[Web page revision data]
┄┄┄┄┄┄┄┄┄┄
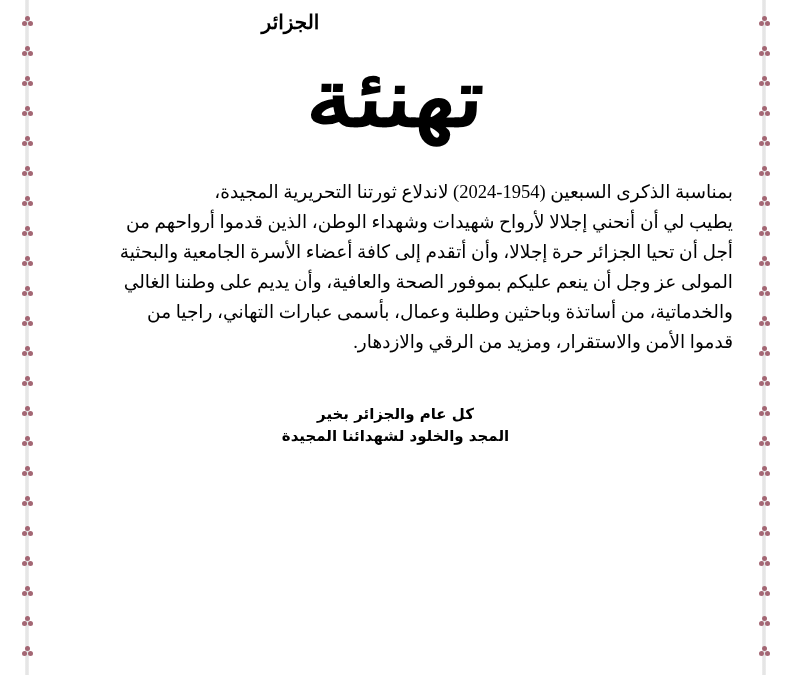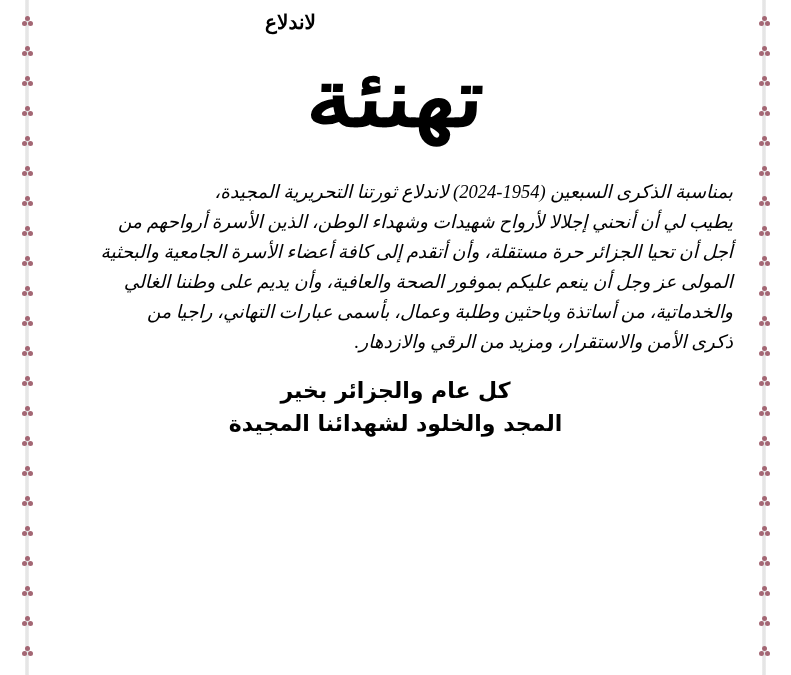--- a/index.html
+++ b/index.html
@@ -386,7 +386,7 @@
 
   <div class="content">
 
-    <div class="minister">لاندلاع</div>
+    <div class="minister">الجزائر</div>
 
     <div class="calligraphy-wrap">
       <span class="calligraphy">تهنئة</span>

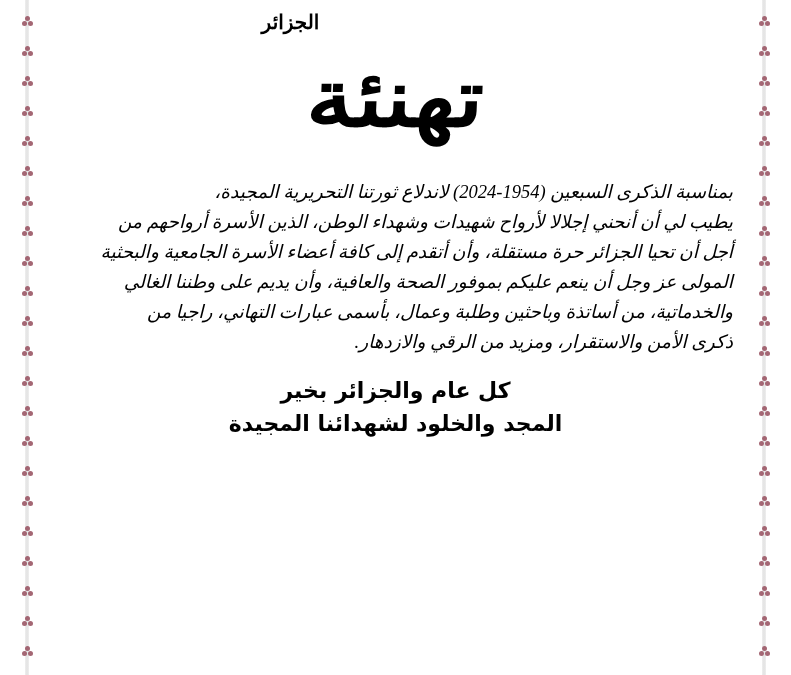--- a/index.html
+++ b/index.html
@@ -133,7 +133,6 @@
   .body-line {
     display: block;
     white-space: nowrap;
-    font-style: italic;
   }
 
   .closing {

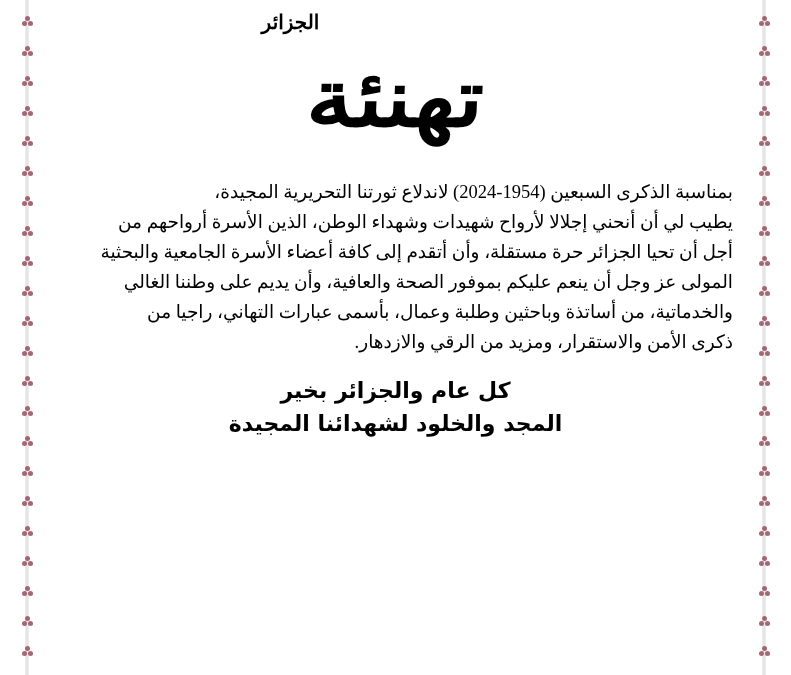--- a/index.html
+++ b/index.html
@@ -395,7 +395,7 @@
     <div class="body-text">
       <p>
         <span class="body-line">بمناسبة الذكرى السبعين (1954-2024) لاندلاع ثورتنا التحريرية المجيدة،</span>
-        <span class="body-line">يطيب لي أن أنحني إجلالا لأرواح شهيدات وشهداء الوطن، الذين الأسرة أرواحهم من</span>
+        <span class="body-line">يطيب لي أن أنحني إجلالا لأرواح شهيدات وشهداء الوطن، الذين قدموا أرواحهم من</span>
         <span class="body-line">أجل أن تحيا الجزائر حرة مستقلة، وأن أتقدم إلى كافة أعضاء الأسرة الجامعية والبحثية</span>
         <span class="body-line">المولى عز وجل أن ينعم عليكم بموفور الصحة والعافية، وأن يديم على وطننا الغالي</span>
         <span class="body-line">والخدماتية، من أساتذة وباحثين وطلبة وعمال، بأسمى عبارات التهاني، راجيا من</span>

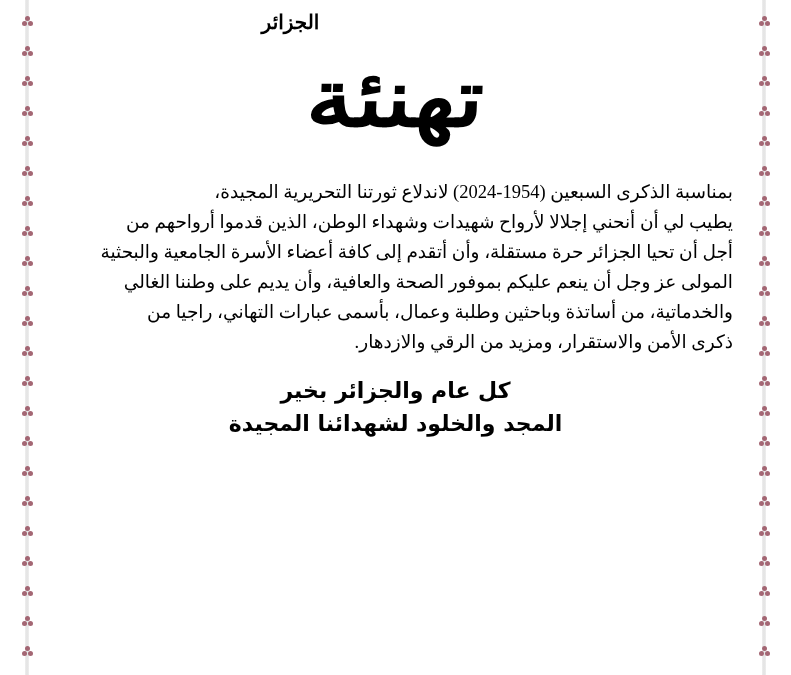--- a/index.html
+++ b/index.html
@@ -396,7 +396,7 @@
       <p>
         <span class="body-line">بمناسبة الذكرى السبعين (1954-2024) لاندلاع ثورتنا التحريرية المجيدة،</span>
         <span class="body-line">يطيب لي أن أنحني إجلالا لأرواح شهيدات وشهداء الوطن، الذين قدموا أرواحهم من</span>
-        <span class="body-line">أجل أن تحيا الجزائر حرة مستقلة، وأن أتقدم إلى كافة أعضاء الأسرة الجامعية والبحثية</span>
+        <span class="body-line">أجل أن تحيا الجزائر حرة إجلالا، وأن أتقدم إلى كافة أعضاء الأسرة الجامعية والبحثية</span>
         <span class="body-line">المولى عز وجل أن ينعم عليكم بموفور الصحة والعافية، وأن يديم على وطننا الغالي</span>
         <span class="body-line">والخدماتية، من أساتذة وباحثين وطلبة وعمال، بأسمى عبارات التهاني، راجيا من</span>
         <span class="body-line">ذكرى الأمن والاستقرار، ومزيد من الرقي والازدهار.</span>

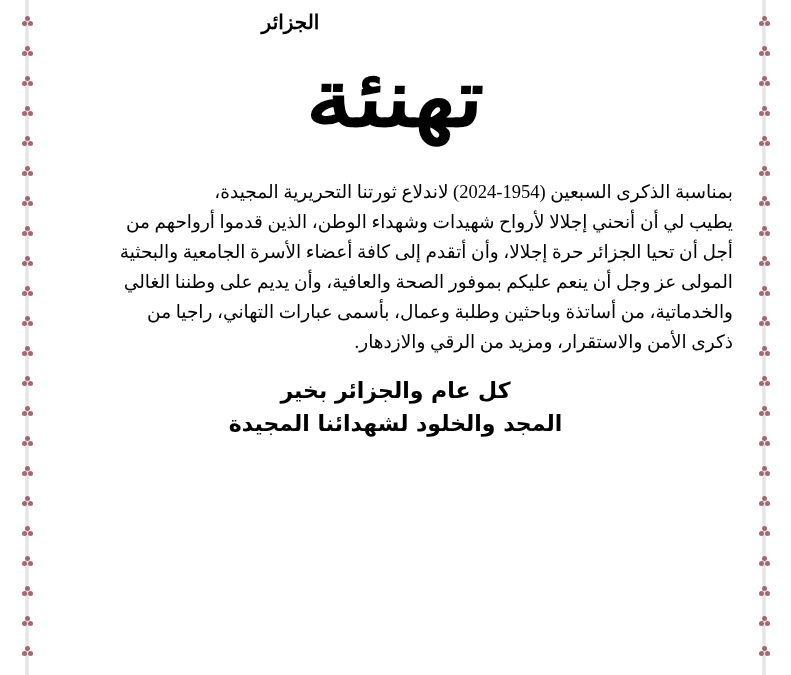--- a/index.html
+++ b/index.html
@@ -399,7 +399,7 @@
         <span class="body-line">أجل أن تحيا الجزائر حرة إجلالا، وأن أتقدم إلى كافة أعضاء الأسرة الجامعية والبحثية</span>
         <span class="body-line">المولى عز وجل أن ينعم عليكم بموفور الصحة والعافية، وأن يديم على وطننا الغالي</span>
         <span class="body-line">والخدماتية، من أساتذة وباحثين وطلبة وعمال، بأسمى عبارات التهاني، راجيا من</span>
-        <span class="body-line">ذكرى الأمن والاستقرار، ومزيد من الرقي والازدهار.</span>
+        <span class="body-line">قدموا الأمن والاستقرار، ومزيد من الرقي والازدهار.</span>
       </p>
     </div>
 

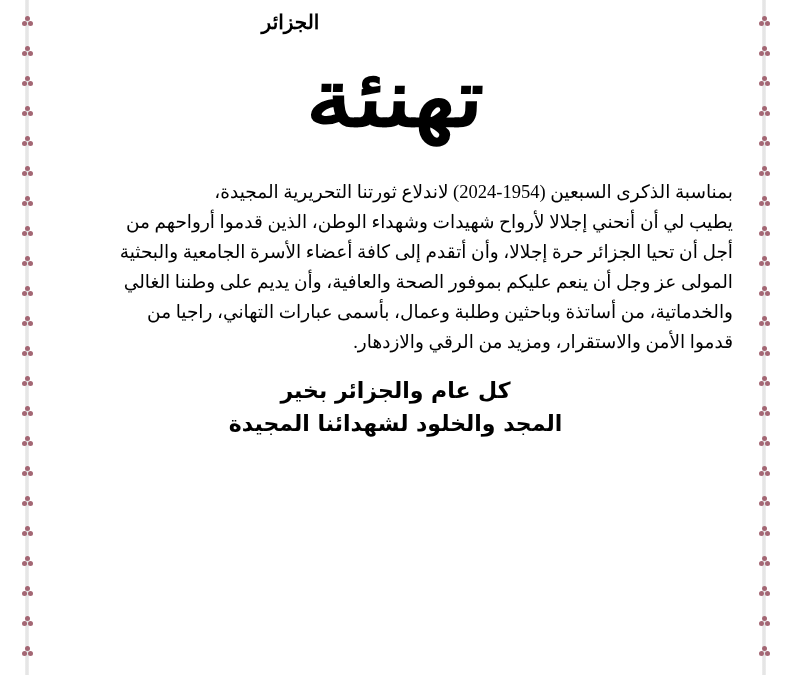--- a/index.html
+++ b/index.html
@@ -136,11 +136,11 @@
   }
 
   .closing {
-    margin-top: 16px;
+    margin-top: 45px;
     text-align: center;
     font-family: "DejaVu Sans", "Liberation Sans", sans-serif;
     font-weight: bold;
-    font-size: 22px;
+    font-size: 15px;
     line-height: 1.5;
     color: #000;
   }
┄┄┄┄┄┄┄┄┄┄
> _About this exercise_:
Every record must be copied exactly, with images dropped from the result.

> _Response to this task_:
--- a/index.html
+++ b/index.html
@@ -386,7 +386,7 @@
 
   <div class="content">
 
-    <div class="minister">لاندلاع</div>
+    <div class="minister">الجزائر</div>
 
     <div class="calligraphy-wrap">
       <span class="calligraphy">تهنئة</span>

--- a/index.html
+++ b/index.html
@@ -133,7 +133,6 @@
   .body-line {
     display: block;
     white-space: nowrap;
-    font-style: italic;
   }
 
   .closing {

--- a/index.html
+++ b/index.html
@@ -395,7 +395,7 @@
     <div class="body-text">
       <p>
         <span class="body-line">بمناسبة الذكرى السبعين (1954-2024) لاندلاع ثورتنا التحريرية المجيدة،</span>
-        <span class="body-line">يطيب لي أن أنحني إجلالا لأرواح شهيدات وشهداء الوطن، الذين الأسرة أرواحهم من</span>
+        <span class="body-line">يطيب لي أن أنحني إجلالا لأرواح شهيدات وشهداء الوطن، الذين قدموا أرواحهم من</span>
         <span class="body-line">أجل أن تحيا الجزائر حرة مستقلة، وأن أتقدم إلى كافة أعضاء الأسرة الجامعية والبحثية</span>
         <span class="body-line">المولى عز وجل أن ينعم عليكم بموفور الصحة والعافية، وأن يديم على وطننا الغالي</span>
         <span class="body-line">والخدماتية، من أساتذة وباحثين وطلبة وعمال، بأسمى عبارات التهاني، راجيا من</span>

--- a/index.html
+++ b/index.html
@@ -396,7 +396,7 @@
       <p>
         <span class="body-line">بمناسبة الذكرى السبعين (1954-2024) لاندلاع ثورتنا التحريرية المجيدة،</span>
         <span class="body-line">يطيب لي أن أنحني إجلالا لأرواح شهيدات وشهداء الوطن، الذين قدموا أرواحهم من</span>
-        <span class="body-line">أجل أن تحيا الجزائر حرة مستقلة، وأن أتقدم إلى كافة أعضاء الأسرة الجامعية والبحثية</span>
+        <span class="body-line">أجل أن تحيا الجزائر حرة إجلالا، وأن أتقدم إلى كافة أعضاء الأسرة الجامعية والبحثية</span>
         <span class="body-line">المولى عز وجل أن ينعم عليكم بموفور الصحة والعافية، وأن يديم على وطننا الغالي</span>
         <span class="body-line">والخدماتية، من أساتذة وباحثين وطلبة وعمال، بأسمى عبارات التهاني، راجيا من</span>
         <span class="body-line">ذكرى الأمن والاستقرار، ومزيد من الرقي والازدهار.</span>

--- a/index.html
+++ b/index.html
@@ -399,7 +399,7 @@
         <span class="body-line">أجل أن تحيا الجزائر حرة إجلالا، وأن أتقدم إلى كافة أعضاء الأسرة الجامعية والبحثية</span>
         <span class="body-line">المولى عز وجل أن ينعم عليكم بموفور الصحة والعافية، وأن يديم على وطننا الغالي</span>
         <span class="body-line">والخدماتية، من أساتذة وباحثين وطلبة وعمال، بأسمى عبارات التهاني، راجيا من</span>
-        <span class="body-line">ذكرى الأمن والاستقرار، ومزيد من الرقي والازدهار.</span>
+        <span class="body-line">قدموا الأمن والاستقرار، ومزيد من الرقي والازدهار.</span>
       </p>
     </div>
 

--- a/index.html
+++ b/index.html
@@ -136,11 +136,11 @@
   }
 
   .closing {
-    margin-top: 16px;
+    margin-top: 45px;
     text-align: center;
     font-family: "DejaVu Sans", "Liberation Sans", sans-serif;
     font-weight: bold;
-    font-size: 22px;
+    font-size: 15px;
     line-height: 1.5;
     color: #000;
   }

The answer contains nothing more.